▶ [Exercise instructions]
Return each record shown below exactly, with none omitted.

▶ [Records provided]

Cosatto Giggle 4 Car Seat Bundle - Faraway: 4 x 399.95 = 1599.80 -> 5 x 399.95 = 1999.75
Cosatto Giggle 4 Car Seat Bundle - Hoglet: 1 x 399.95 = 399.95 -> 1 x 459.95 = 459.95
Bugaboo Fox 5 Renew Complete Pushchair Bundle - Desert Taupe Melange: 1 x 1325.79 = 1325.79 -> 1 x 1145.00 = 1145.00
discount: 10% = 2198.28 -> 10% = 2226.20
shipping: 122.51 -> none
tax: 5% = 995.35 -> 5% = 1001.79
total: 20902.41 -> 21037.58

▶ [Exercise output]
Cosatto Giggle 4 Car Seat Bundle - Faraway: 4 x 399.95 = 1599.80 -> 5 x 399.95 = 1999.75
Cosatto Giggle 4 Car Seat Bundle - Hoglet: 1 x 399.95 = 399.95 -> 1 x 459.95 = 459.95
Bugaboo Fox 5 Renew Complete Pushchair Bundle - Desert Taupe Melange: 1 x 1325.79 = 1325.79 -> 1 x 1145.00 = 1145.00
discount: 10% = 2198.28 -> 10% = 2226.20
shipping: 122.51 -> none
tax: 5% = 995.35 -> 5% = 1001.79
total: 20902.41 -> 21037.58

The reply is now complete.